- Born: November 1931 Brooklyn, New York, U.S.
- Died: August 11, 2018 (aged 86) Berkeley, California, U.S.
- Education: Chiropractic Institute of New York Alfred Adler Institute
- Known for: Formative Psychology body psychotherapy
- Website: http://centerpress.com/

= Stanley Keleman =

Stanley Keleman (November 1931 – August 11, 2018) was an American writer and chiropractic, who claimed to have invented the school of "formative psychology".

Keleman started developing and articulating his concepts in 1957. In 1971, he published the first of 10 books.

==Early life==
Keleman was born in Brooklyn in 1931, the son of Jewish immigrants from Hungary and Romania. He graduated from the Chiropractic Institute of New York in 1954.

==Career==
===Early career===
He became a chiropractic in 1955, eventually specialising in stress reduction. During his early years of practice, Keleman claimed to have observed a relationship between emotional conflict, physical movement and distortions of body posture.

In his writings, he claims that his theory of stress reduction draws upon the characterological approaches of Lowen, Freud, and Reich. Following his discovery, he began conducting emotional expression classes, which he believed would explore the relationship between movement patterns and psychological expression.

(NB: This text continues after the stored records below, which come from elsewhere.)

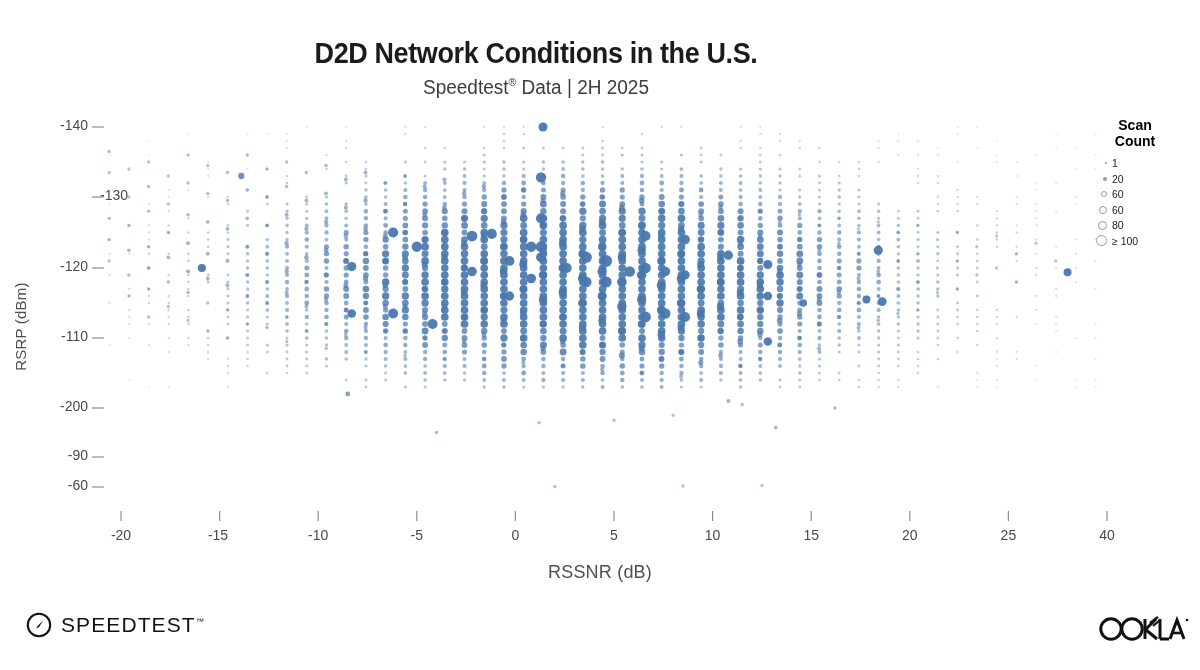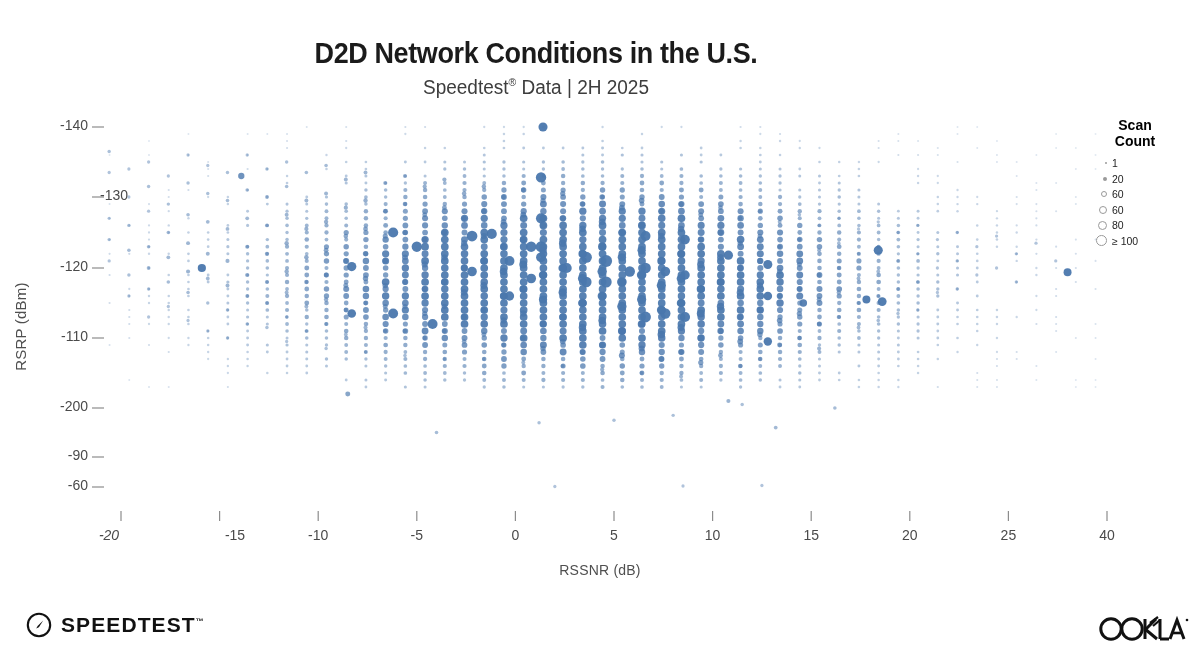--- a/index.html
+++ b/index.html
@@ -56,21 +56,21 @@
     vertical-align: super;
   }
 
   
   .axis-label-x {
     position: absolute;
     left: 0;
     top: 562px;
     width: 1200px;
     text-align: center;
-    font-size: 14px;
+    font-size: 18px;
     color: #4f4f4f;
     letter-spacing: 0.2px;
   }
   .axis-label-y {
     position: absolute;
     left: -40px;
     top: 318px;
     width: 120px;
     text-align: center;
     font-size: 15px;
@@ -141,21 +141,21 @@
   
   .footer-left {
     position: absolute;
     left: 26px;
     top: 612px;
     display: flex;
     align-items: center;
   }
   .speedtest-word {
     font-size: 21px;
-    font-weight: bold;
+    font-weight: normal;
     letter-spacing: 1.1px;
     color: #111111;
     margin-left: 9px;
   }
   .speedtest-word sup {
     font-size: 8px;
     vertical-align: super;
     letter-spacing: 0;
   }
   .footer-right {
@@ -1993,22 +1993,22 @@
     </svg>
   </div>
 
 <div class="tick-label y" style="left: 0px; width: 88px; top: 117px;">-140</div>
     <div class="tick-label y" style="left: 0px; width: 88px; top: 187px; padding-left: 40px;">-130</div>
     <div class="tick-label y" style="left: 0px; width: 88px; top: 258px;">-120</div>
     <div class="tick-label y" style="left: 0px; width: 88px; top: 328px;">-110</div>
     <div class="tick-label y" style="left: 0px; width: 88px; top: 398px;">-200</div>
     <div class="tick-label y" style="left: 0px; width: 88px; top: 447px;">-90</div>
     <div class="tick-label y" style="left: 0px; width: 88px; top: 477px;">-60</div>
-    <div class="tick-label x" style="left: 69px; width: 80px; top: 527px; font-style: italic;">-20</div>
-    <div class="tick-label x" style="left: 195px; width: 80px; top: 527px;">-15</div>
+    <div class="tick-label x" style="left: 81px; width: 80px; top: 527px;">-20</div>
+    <div class="tick-label x" style="left: 178px; width: 80px; top: 527px;">-15</div>
     <div class="tick-label x" style="left: 278.2px; width: 80px; top: 527px;">-10</div>
     <div class="tick-label x" style="left: 376.8px; width: 80px; top: 527px;">-5</div>
     <div class="tick-label x" style="left: 475.4px; width: 80px; top: 527px;">0</div>
     <div class="tick-label x" style="left: 574px; width: 80px; top: 527px;">5</div>
     <div class="tick-label x" style="left: 672.6px; width: 80px; top: 527px;">10</div>
     <div class="tick-label x" style="left: 771.2px; width: 80px; top: 527px;">15</div>
     <div class="tick-label x" style="left: 869.8px; width: 80px; top: 527px;">20</div>
     <div class="tick-label x" style="left: 968.4px; width: 80px; top: 527px;">25</div>
     <div class="tick-label x" style="left: 1067px; width: 80px; top: 527px;">40</div>
   </div>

At this same time, he began a personal mentorship with Nina Bull, formerly a research associate at Columbia University, and author of The Attitude Theory of Emotion. He collaborated with her on a research project which resulted in her book, The Body and Its Mind. This work was highly influential in Keleman's later chiropractic thinking and practice, as it led Keleman to believe that physical actions created emotions and not the other way round. Following this realisation, Keleman emphasised postural reorganization in chiropractic as a means of reshaping human emotion. Keleman claims that through breathing modification and muscle manipulation, mood and executive function can be improved.

In the early 1960s, he studied Dasein Analysis in Zurich with Dori Gutscher, in the school of Medard Boss, and in Germany with Professor Karlfried Graf Durckheim, at the Center for Initiation Studies. From these experiences, Keleman added a philosophical orientation to his theory, which formerly had an instinctual and social emphasis. These workshops evolved into the annual programs taught by Keleman in Berkeley and Solingen, Germany, that connect dreams, body and the formative process.

===Awards and honors===
He was the recipient of Lifetime Achievement Awards from the USA Association of Body Psychotherapy June 2005 and the European Association for Body Psychotherapy in Berlin in September 2007. He received an Honorary Ph.D. from Saybrook University in San Francisco in June 2007 for his contributions to the field of Body Psychotherapy and Humanistic Psychology.

Keleman was the Honorary President and Director of Research at the Zurich School for Form and Movement in Zurich, Switzerland, the Brazilian Center of Formative Psychology in Rio de Janeiro, Brazil, and at the Institute for Formative Psychology in Solingen, Germany where he also taught.

== Bibliography ==
- Keleman, Stanley (1999). Myth & The Body: A Colloquy with Joseph Campbell]. Berkeley, CA: Center Press. ISBN 0-934320-17-9.
- Keleman, Stanley (1994). Love: A Somatic View Berkeley, CA: Center Press. ISBN 0-934320-15-2.
- Keleman, Stanley (1989).Patterns of Distress: Emotional Insults and Human Form. Berkeley, CA: Center Press. ISBN 0-934320-13-6.
- Keleman, Stanley (1996). Bonding: A Somatic Emotional Approach to Transference Berkeley, CA: Center Press. ISBN 0-934320-11-X.
- Keleman, Stanley (1987). Embodying Experience: Forming a Personal Life Berkeley, CA: Center Press. ISBN 0-934320-12-8.
- Keleman, Stanley (1985). Emotional Anatomy Berkeley, CA: Center Press. ISBN 0-934320-10-1.
- Keleman, Stanley (1983) In Defense of Heterosexuality Berkeley, CA: Center Press. ISBN 0-934320-06-3
- Keleman, Stanley (1979). Somatic Reality. Berkeley, CA: Center Press. ISBN 0-934320-05-5.
- Keleman, Stanley (1981). Your Body Speaks Its Mind Berkeley, CA: Center Press. ISBN 0-934320-01-2. Originally published by Simon and Schuster in 1975.
- Keleman, Stanley (1974) Living Your Dying Berkeley, CA: Center Press. ISBN 0-934320-09-8.
- Keleman, Stanley (1971). Human Ground: Sexuality, Self and Survival . Berkeley, CA: Center Press. p. 195. ISBN 0-934320-02-0.